BookmarkSubscribeRSS Feed
Batman
Quartz | Level 8

I'm trying to write a program that will select observations with a group by variable and dates that are close to each other.   I can figure out a way to do it in several data steps but I suspect it can be done more efficiently in sql.   Some sample code is below (where the date is just a number), if I want to pull all the observations where each y is within 5 for each value of x.   In this case it should pull just the first two observations.

 

data a;
input x 1. y 1.;
datalines;
12
15
21
29
34
;
quit;

10 REPLIES 10
PaigeMiller
Diamond | Level 26

@Batman wrote:

I'm trying to write a program that will select observations with a group by variable and dates that are close to each other.   I can figure out a way to do it in several data steps but I suspect it can be done more efficiently in sql.   Some sample code is below (where the date is just a number), if I want to pull all the observations where each y is within 5 for each value of x.   In this case it should pull just the first two observations.

 

data a;
input x 1. y 1.;
datalines;
12
15
21
29
34
;
quit;


Why wouldn't your rule of "each y is within 5 for each value of x" select row 3 and row 5 as well?

 

Forgetting that issue, subtraction seems like it would work to find which rows you want.

 

--
Paige Miller
ballardw
Super User

First: very confusing to not bother to show a space between values.

 

I think you need to show your work or provide more details on what "rules" you are implementing as the description as stated doesn't match the supposed result.
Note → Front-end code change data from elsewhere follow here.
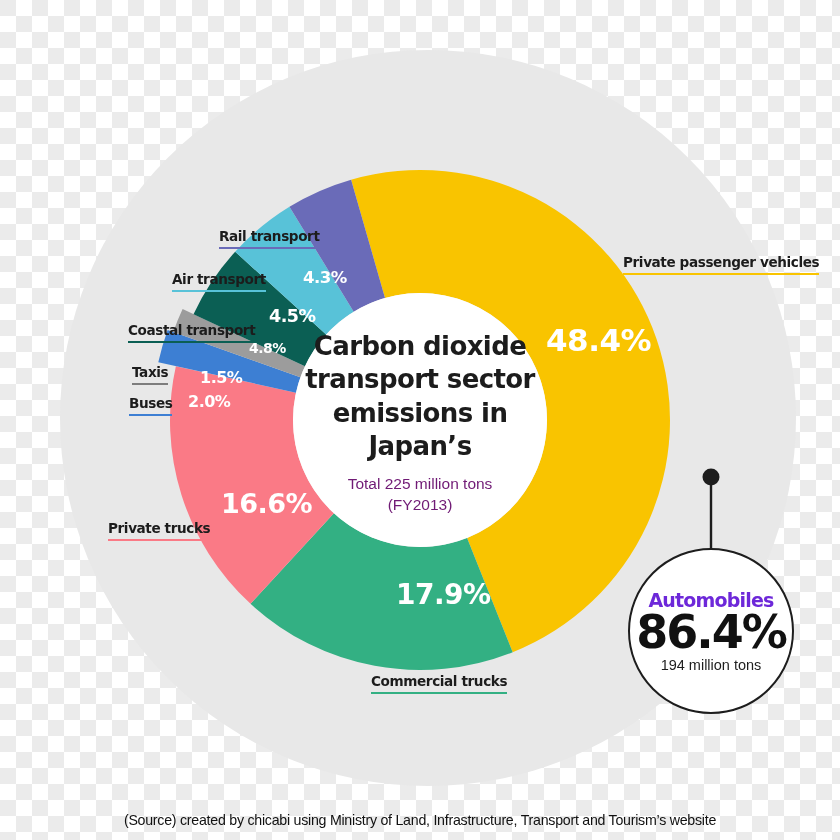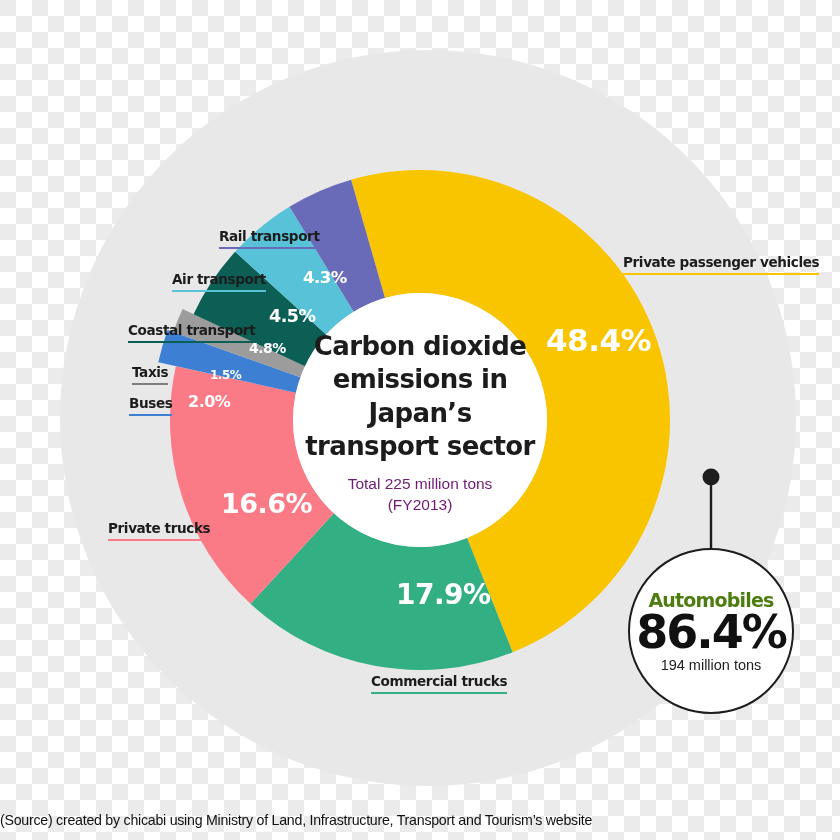"1.5%" div.pct { font-size: 12px -> 16px; left: 210px -> 200px }
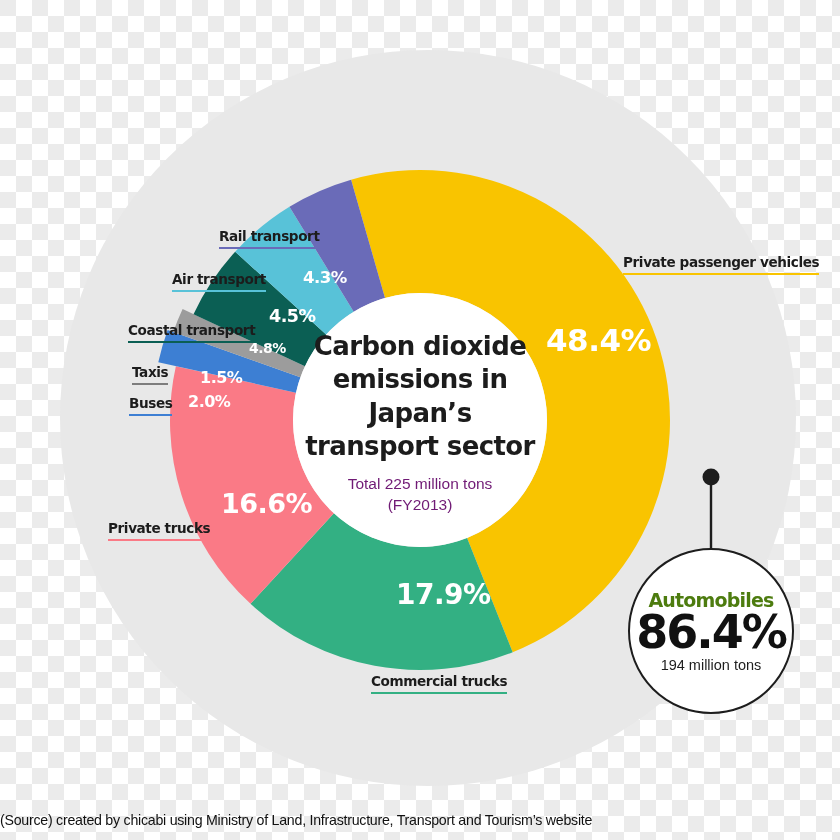"emissions in Japan’s" div { order: before "transport sector" -> after "transport sector" }
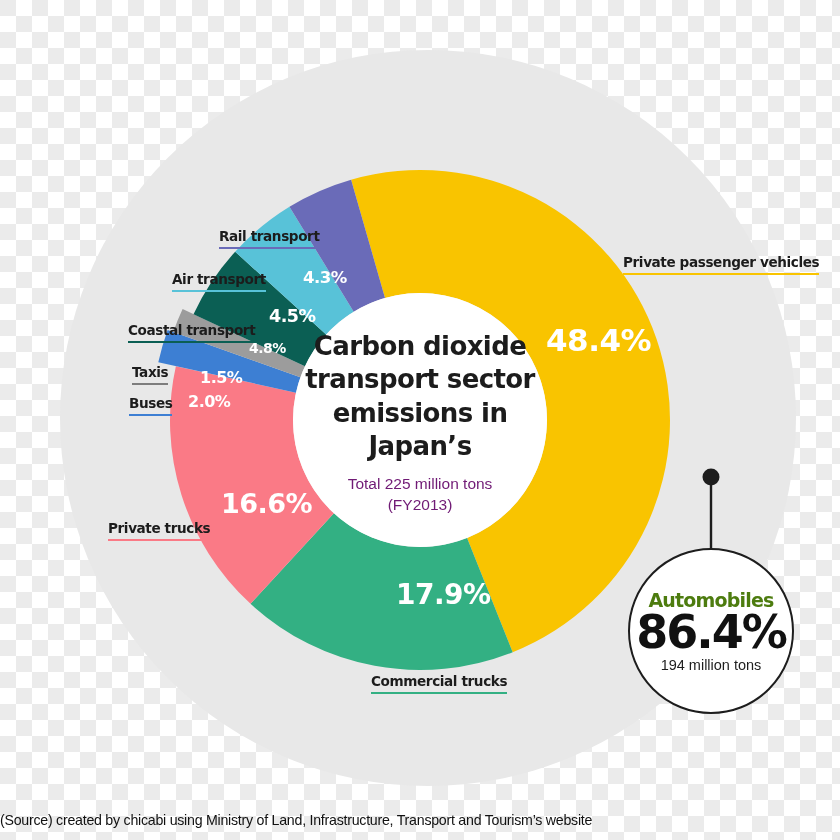"Automobiles" .callout-title { color: #4d7c0f -> #6d28d9 }
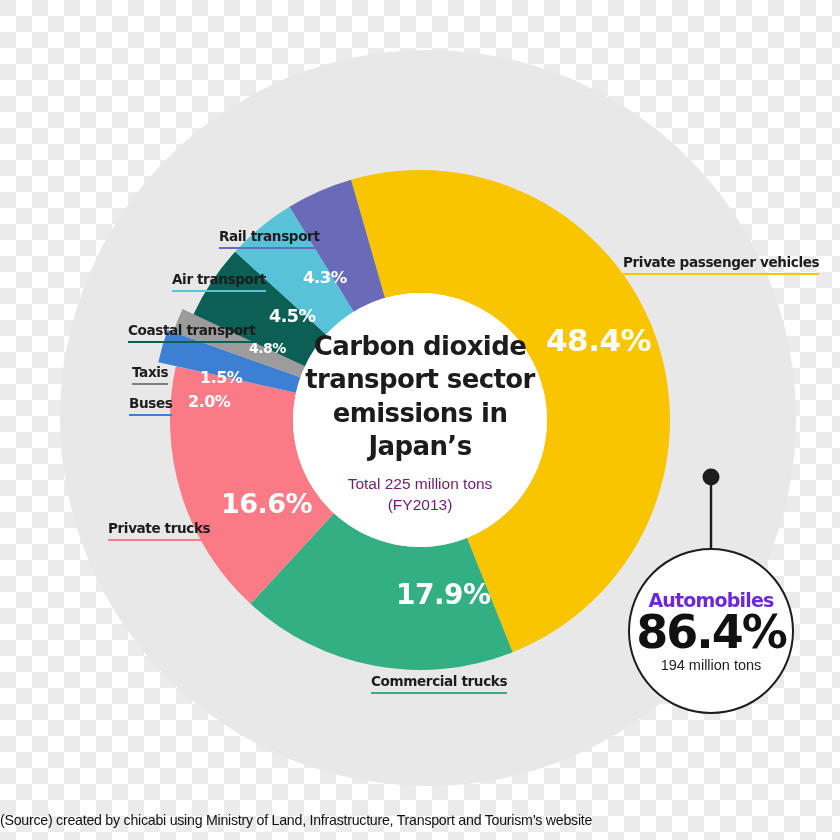"(Source) created by chicabi using" .footer { text-align: left -> center }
Your description of the y within 5 of x means that the Y on the fifth row is within 5 of the x on all rows, the y of 5 on the second row is within 5 of the X on rows 1 , 2, 3, 4 and 5. Other pairs meet your requirement as well. The only thing that doesn't actually is the y on the 4th row.

So this doesn't make sense:

 I want to pull all the observations where each y is within 5 for each value of x.   In this case it should pull just the first two observations.

Worse, you mention that you want this work for dates?? If the question is to "group dates by week/month/quarter" or similar then you should be using actual date values and a format or the INTNX function is likely to get what you want.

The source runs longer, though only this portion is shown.